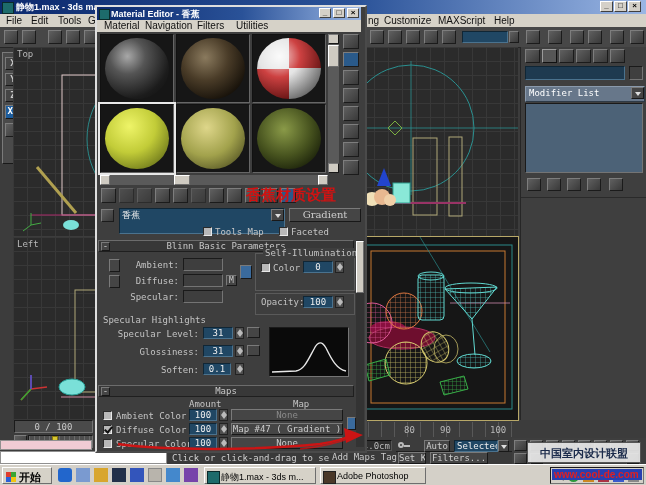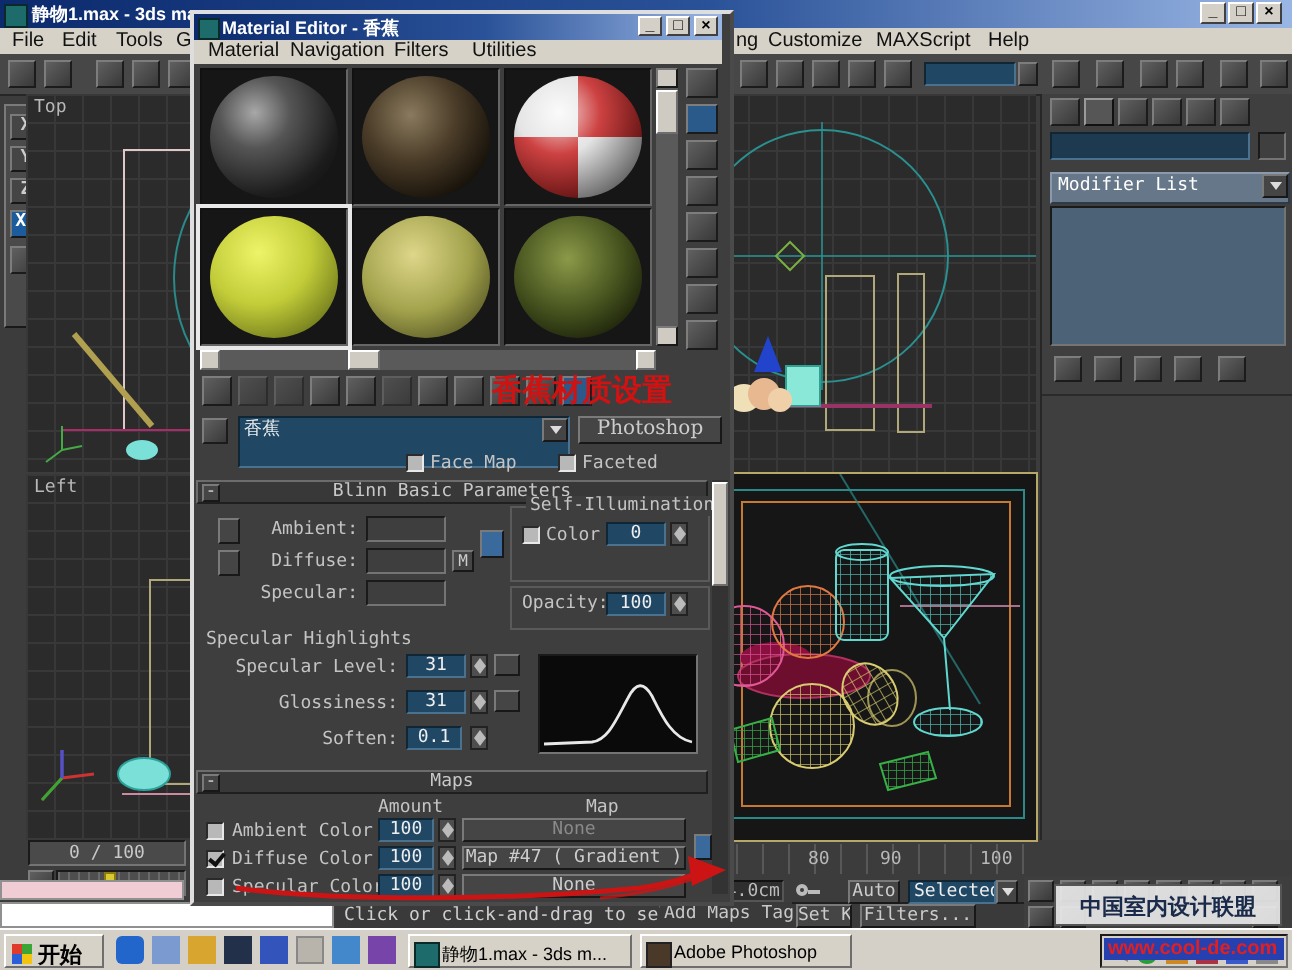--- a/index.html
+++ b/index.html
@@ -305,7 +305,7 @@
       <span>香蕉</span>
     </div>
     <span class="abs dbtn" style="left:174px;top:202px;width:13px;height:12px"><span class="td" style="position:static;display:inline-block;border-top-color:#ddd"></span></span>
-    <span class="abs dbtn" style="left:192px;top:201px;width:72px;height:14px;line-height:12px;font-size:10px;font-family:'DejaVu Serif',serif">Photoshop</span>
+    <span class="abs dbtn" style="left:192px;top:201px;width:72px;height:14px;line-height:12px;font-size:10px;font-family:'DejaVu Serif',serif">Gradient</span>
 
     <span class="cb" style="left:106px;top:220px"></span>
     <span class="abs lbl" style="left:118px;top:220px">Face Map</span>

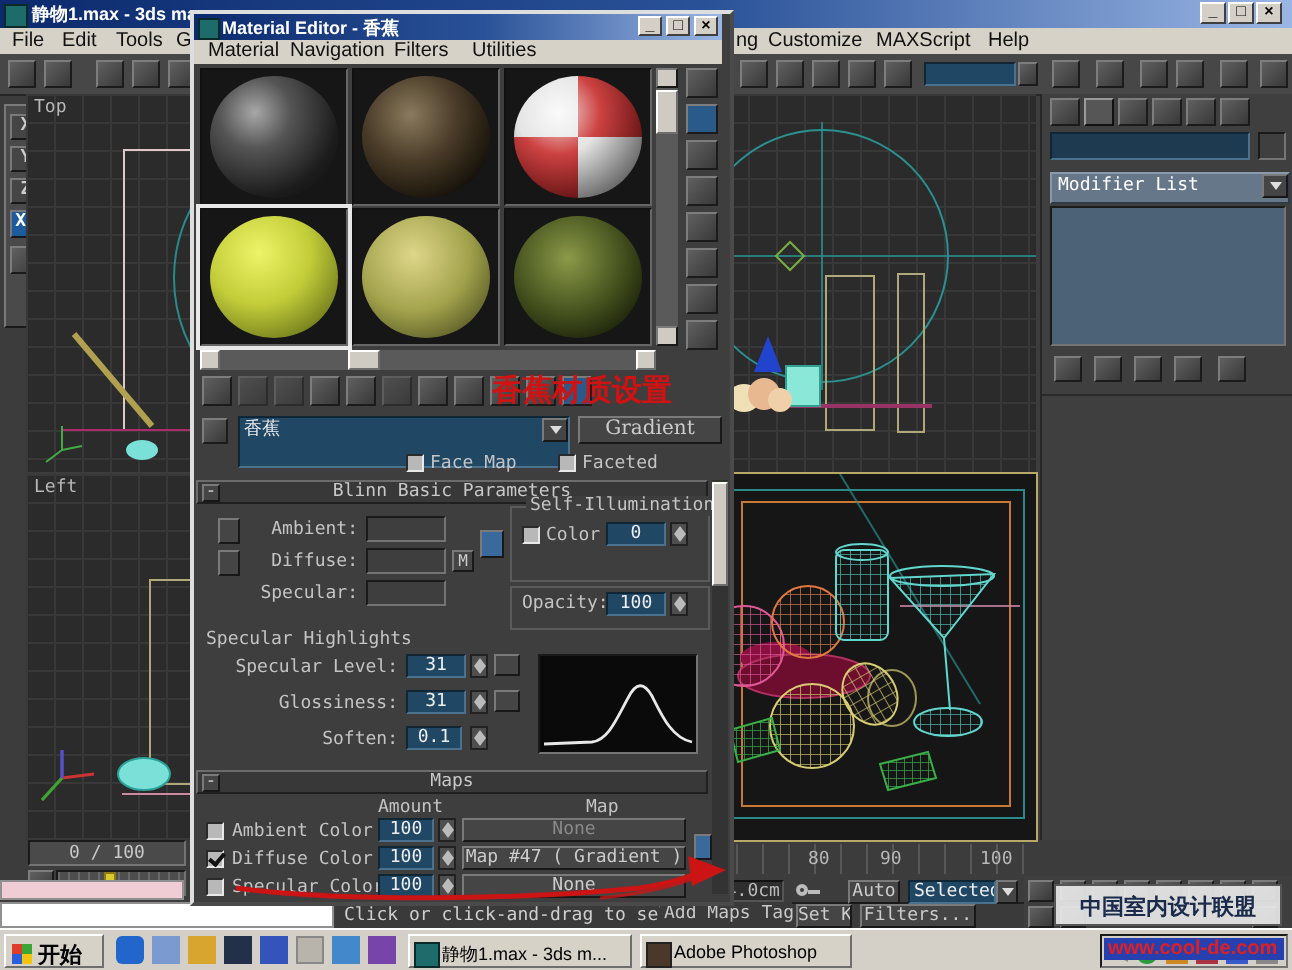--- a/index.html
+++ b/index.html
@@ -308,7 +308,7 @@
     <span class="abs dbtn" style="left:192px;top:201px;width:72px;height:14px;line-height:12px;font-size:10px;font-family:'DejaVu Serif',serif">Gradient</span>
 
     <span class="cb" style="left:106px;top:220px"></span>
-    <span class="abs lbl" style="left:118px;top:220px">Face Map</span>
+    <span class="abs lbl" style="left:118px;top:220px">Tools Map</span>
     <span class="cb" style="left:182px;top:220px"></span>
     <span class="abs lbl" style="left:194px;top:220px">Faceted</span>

######

- What to produce -
Would you write out exactly the lines above, starting at the line containing "<span>香蕉</span>" and stopping after the line containing "-308,7 +308,7 @@"? Omit the pictures.

- Written solution -
       <span>香蕉</span>
     </div>
     <span class="abs dbtn" style="left:174px;top:202px;width:13px;height:12px"><span class="td" style="position:static;display:inline-block;border-top-color:#ddd"></span></span>
-    <span class="abs dbtn" style="left:192px;top:201px;width:72px;height:14px;line-height:12px;font-size:10px;font-family:'DejaVu Serif',serif">Photoshop</span>
+    <span class="abs dbtn" style="left:192px;top:201px;width:72px;height:14px;line-height:12px;font-size:10px;font-family:'DejaVu Serif',serif">Gradient</span>
 
     <span class="cb" style="left:106px;top:220px"></span>
     <span class="abs lbl" style="left:118px;top:220px">Face Map</span>

--- a/index.html
+++ b/index.html
@@ -308,7 +308,7 @@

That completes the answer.